Affordable Care Act Will Expand Coverage and Cut Health Care Costs


I would like to respond directly to Richard Lorenc’s argument that the Affordable Care Act (ACA) is bad policy. The thrust of his case is that the ACA is anti-market and anti-individual liberty. But neither point withstands careful scrutiny.

First, the signature coverage expansion of the ACA will occur through market-based health benefit exchanges designed to promote open competition among insurance companies that will drive down prices for consumers, push up quality, and promote choice. The law maximizes the advantages of the free market, rather than limiting them. Second, requiring each person to take responsibility for his or her medical insurance is a step forward for individual liberty. Currently, free riders who go without coverage merely force the rest of us to foot the bill when they show up in an emergency room, hardly a situation that respects individual freedom.

With these ideas in mind, I will respond to each of Mr. Lorenc’s five major points in turn:

First, Mr. Lorenc laments the fact that insurance companies will have more customers due to the individual requirement to purchase coverage, suggesting people currently do not want to buy what insurance companies are selling. This mischaracterizes the problem. By in large, it is not that people do not want to buy insurance, it is that they cannot afford it. Over 70% of uninsured young adults in a national poll reported that they lacked coverage because of a lack of affordable options, not because they did not want it. 
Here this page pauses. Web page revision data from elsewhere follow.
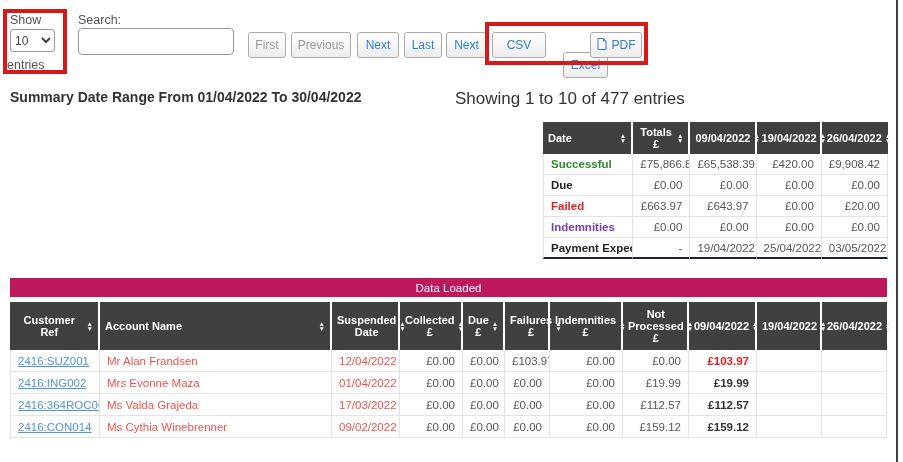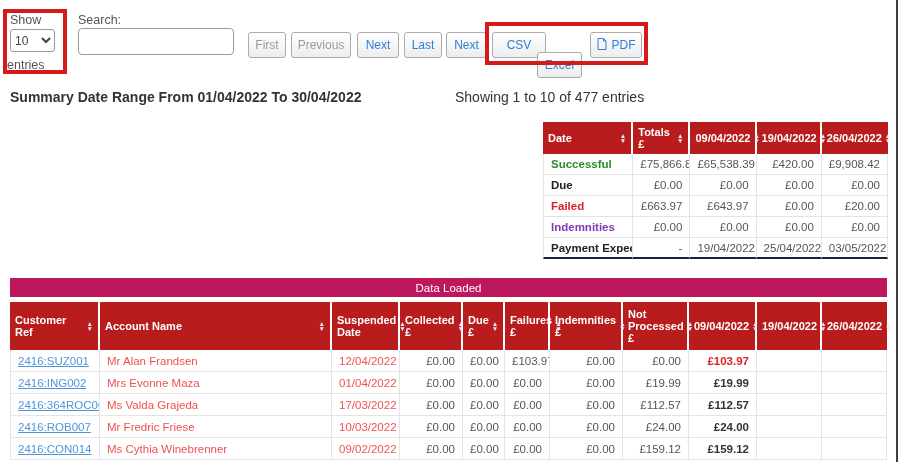--- a/index.html
+++ b/index.html
@@ -42,7 +42,7 @@
   #btn-last     { left: 404px; width: 38px; }
   #btn-copy     { left: 446px; width: 41px; }
   #btn-csv      { left: 492px; width: 54px; }
-  #btn-excel    { left: 537px; width: 45px; margin-top: 20px; }
+  #btn-excel    { left: 563px; width: 45px; margin-top: 20px; }
   #btn-pdf      { left: 590px; width: 52px; }
 
   

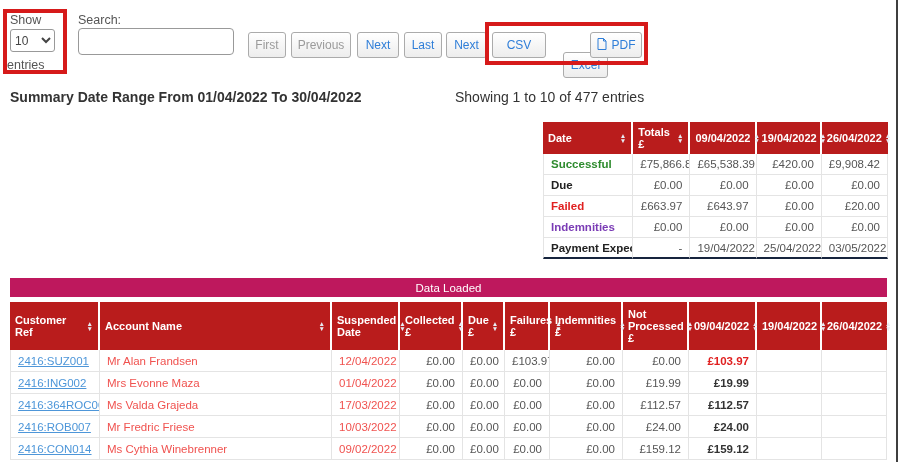--- a/index.html
+++ b/index.html
@@ -55,7 +55,7 @@
 
   
   #summary-title { left: 10px; top: 89px; font-size: 14px; font-weight: bold; color: #333; }
-  #showing-text  { left: 455px; top: 89px; font-size: 14px; color: #333; }
+  #showing-text  { left: 455px; top: 89px; font-size: 17px; color: #333; }
 
   
   table { border-collapse: separate; border-spacing: 0; table-layout: fixed; }

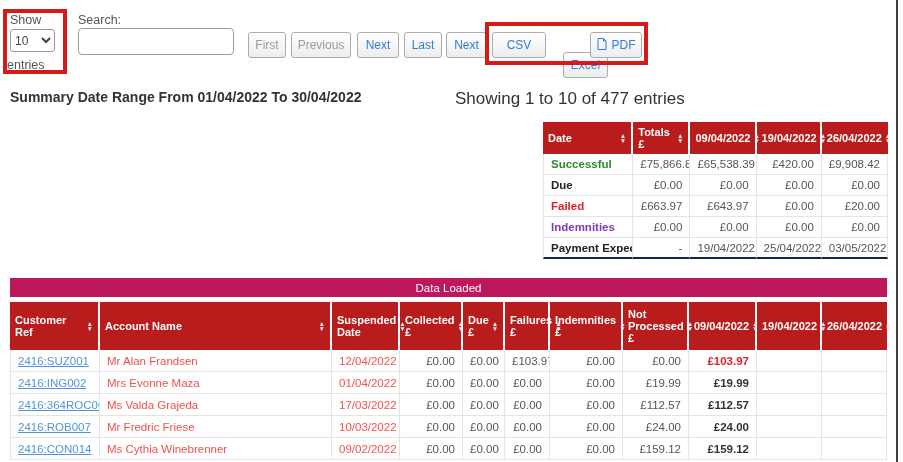--- a/index.html
+++ b/index.html
@@ -60,8 +60,8 @@
   
   table { border-collapse: separate; border-spacing: 0; table-layout: fixed; }
   th {
-    background: #b91c1c; color: #fff; font-size: 11px; font-weight: bold;
-    text-align: left; vertical-align: middle; padding: 4px 5px;
+    background: #404040; color: #fff; font-size: 11px; font-weight: bold;
+    text-align: center; vertical-align: middle; padding: 4px 5px;
     border-right: 2px solid #fff; cursor: pointer;
   }
   th:last-child { border-right: none; }

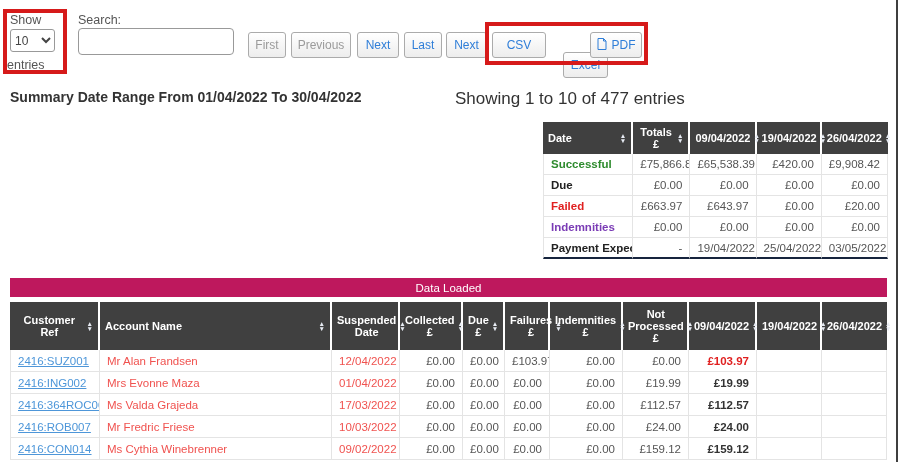--- a/index.html
+++ b/index.html
@@ -400,19 +400,6 @@
       <td></td>
     </tr>
     <tr>
-      <td><a>2416:ROB007</a></td>
-      <td>Mr Fredric Friese</td>
-      <td>10/03/2022</td>
-      <td>£0.00</td>
-      <td>£0.00</td>
-      <td>£0.00</td>
-      <td>£0.00</td>
-      <td>£24.00</td>
-      <td class="val-hot">£24.00</td>
-      <td></td>
-      <td></td>
-    </tr>
-    <tr>
       <td><a>2416:CON014</a></td>
       <td>Ms Cythia Winebrenner</td>
       <td>09/02/2022</td>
Moreover, in exchange for the mandate, the ACA fixes a number of the worst insurance companies practices, ensuring a baseline level of quality for consumers. The law also ensures that companies provide consumers with easy-to-read explanations allowing purchasers to compare plans side by side. Contrary to Lorenc’s supposition, this will allow consumers more choice to find the plan that works best for them. In the aggregate, insurance companies may benefit with more people in the market, but, more importantly, consumers will receive an even bigger “win.”

Second and third, Lorenc attacks the ACA for further connecting health insurance with health care, obscuring the cost of medical services and thereby further driving up prices. Though I share his concern for rising prices, the suggestion to de-link health insurance with health care overlooks the realities of the market. Health insurance is the usual way of paying for medical services, because medical emergencies and serious health conditions are nearly impossible to predict and cost more than nearly everyone can afford. Spreading risk through insurance is the only way consumers can realistically pay for most medical care. We do need to control costs, but eliminating insurance from the equation is not a serious option. 

That is why the ACA encourages a number of innovative approaches to change the way government and insurance companies pay for medical care, including anything from grants for accountable care pilot projects to simplified billing procedures. There is surely more to be done, but the law moves us in the right direction.

On this matter, I look forward to hearing Mr. Lorenc's ideas in more detail. It is unclear exactly what he means by “letting the medical care market function” (it will not “function” better absent basic standards). Does he mean reducing insurance coverage rates so people pay directly for care or something else entirely?

Fourth, he warns that the ACA “brings 300 million Americans into your medical examination room.” This is difficult to sustain. I assume he is referring to the fact that all plans must now cover preventive services without co-pays, including contraception. The law does not require women or anyone else to use these services. Those decisions remain a private discussion between a doctor and patient – as it should be.

Finally, Lorenc argues that the ACA simply expands failed current policies rather than makes true change. I would dispute this on the grounds that we have gone from a health care system that leaves millions of Americans out to one where nearly everyone will soon be able to afford care. Consumers will have a vastly easier time comparing and choosing between insurance plans and insurance companies will no longer deny people coverage because they’re sick (among dozens of other changes). Yet I suspect our disagreement on this stems more from whether we support the ACA rather than the definition “reform.”

In closing, I want to address Lorenc's statement that “Our guiding principle should be personal liberty, not state control.” The problem with this view is not its support for individual freedom. In fact, I share his sentiment. The real problem is that the world is a complicated place where a belief in individual liberty and the free market does not offer straightforward counsel.

In fact, health insurance is a classic example of this. Economists assume free markets work well when consumers and producers have full information about all products and services available. But insurance companies don’t know how sick their enrollees will be, so they typically assume people who buy insurance are more likely to get sick. That drives up premiums and makes it more likely that only the sickest individuals buy coverage. Sometimes this can create a viscous “death spiral” where premium rises destroy the market entirely. People would prefer to contract freely for health insurance, but without sensible regulation, the market will not exist.

That is why the federal government requires people who live in flood plains to buy homeowners insurance and most states require drivers to buy care insurance. It creates a functioning market where everyone pays their fair share, and we better respect individuals’ desire to insure against the worst outcomes. That leaves us more autonomy to live our lives as we see fit than a world where market failures deny us the choice to insure against the greatest risks. In this way, the ACA takes a step away from the status quo and toward individual liberty.